---------- Data extracts ----------

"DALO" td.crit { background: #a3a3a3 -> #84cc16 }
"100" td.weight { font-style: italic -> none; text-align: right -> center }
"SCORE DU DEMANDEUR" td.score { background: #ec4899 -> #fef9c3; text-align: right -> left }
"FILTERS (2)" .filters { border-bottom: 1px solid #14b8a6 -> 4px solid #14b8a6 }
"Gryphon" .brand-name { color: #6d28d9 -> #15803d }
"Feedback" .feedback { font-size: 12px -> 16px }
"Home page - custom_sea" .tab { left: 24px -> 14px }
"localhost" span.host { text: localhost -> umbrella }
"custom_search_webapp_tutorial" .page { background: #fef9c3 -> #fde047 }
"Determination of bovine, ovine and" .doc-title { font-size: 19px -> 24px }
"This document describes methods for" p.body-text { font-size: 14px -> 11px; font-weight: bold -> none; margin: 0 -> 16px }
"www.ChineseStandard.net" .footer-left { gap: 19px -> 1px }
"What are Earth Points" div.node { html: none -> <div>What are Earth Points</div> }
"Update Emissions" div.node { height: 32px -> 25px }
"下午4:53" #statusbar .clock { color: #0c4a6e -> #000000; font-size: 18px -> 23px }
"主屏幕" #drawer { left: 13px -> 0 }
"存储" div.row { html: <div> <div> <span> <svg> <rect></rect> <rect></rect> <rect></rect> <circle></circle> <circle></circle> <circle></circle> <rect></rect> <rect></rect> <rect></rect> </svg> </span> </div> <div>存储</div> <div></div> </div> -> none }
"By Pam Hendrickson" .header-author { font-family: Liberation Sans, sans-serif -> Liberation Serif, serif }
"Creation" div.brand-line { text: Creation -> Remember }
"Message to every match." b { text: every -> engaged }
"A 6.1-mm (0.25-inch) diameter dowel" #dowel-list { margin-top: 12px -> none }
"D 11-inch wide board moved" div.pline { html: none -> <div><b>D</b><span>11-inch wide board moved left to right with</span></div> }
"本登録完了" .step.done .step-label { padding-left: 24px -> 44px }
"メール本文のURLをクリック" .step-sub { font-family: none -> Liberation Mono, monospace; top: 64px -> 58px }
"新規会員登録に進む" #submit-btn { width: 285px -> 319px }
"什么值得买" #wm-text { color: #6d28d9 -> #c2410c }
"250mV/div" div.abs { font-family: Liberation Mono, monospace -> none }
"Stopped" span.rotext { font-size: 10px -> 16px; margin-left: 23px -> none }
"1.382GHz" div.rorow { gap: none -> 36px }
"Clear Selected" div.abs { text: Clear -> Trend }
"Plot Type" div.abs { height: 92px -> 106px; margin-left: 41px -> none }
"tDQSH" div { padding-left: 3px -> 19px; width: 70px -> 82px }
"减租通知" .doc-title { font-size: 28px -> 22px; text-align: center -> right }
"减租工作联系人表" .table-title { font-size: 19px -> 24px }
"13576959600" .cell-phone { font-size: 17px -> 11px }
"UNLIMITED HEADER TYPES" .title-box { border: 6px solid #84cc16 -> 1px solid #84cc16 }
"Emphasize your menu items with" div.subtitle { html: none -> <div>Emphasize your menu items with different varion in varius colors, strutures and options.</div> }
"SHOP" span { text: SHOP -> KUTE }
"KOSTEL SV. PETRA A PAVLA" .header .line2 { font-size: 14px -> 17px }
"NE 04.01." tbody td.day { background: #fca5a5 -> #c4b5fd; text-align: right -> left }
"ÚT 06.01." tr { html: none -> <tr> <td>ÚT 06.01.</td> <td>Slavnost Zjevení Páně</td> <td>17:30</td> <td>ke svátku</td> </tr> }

----------

Problem description:
The required answer is the line with "font-size: 28px ->" plus every line after it to the end of the entries above, transcribed exactly.

Expected answer:
"减租通知" .doc-title { font-size: 28px -> 22px; text-align: center -> right }
"减租工作联系人表" .table-title { font-size: 19px -> 24px }
"13576959600" .cell-phone { font-size: 17px -> 11px }
"UNLIMITED HEADER TYPES" .title-box { border: 6px solid #84cc16 -> 1px solid #84cc16 }
"Emphasize your menu items with" div.subtitle { html: none -> <div>Emphasize your menu items with different varion in varius colors, strutures and options.</div> }
"SHOP" span { text: SHOP -> KUTE }
"KOSTEL SV. PETRA A PAVLA" .header .line2 { font-size: 14px -> 17px }
"NE 04.01." tbody td.day { background: #fca5a5 -> #c4b5fd; text-align: right -> left }
"ÚT 06.01." tr { html: none -> <tr> <td>ÚT 06.01.</td> <td>Slavnost Zjevení Páně</td> <td>17:30</td> <td>ke svátku</td> </tr> }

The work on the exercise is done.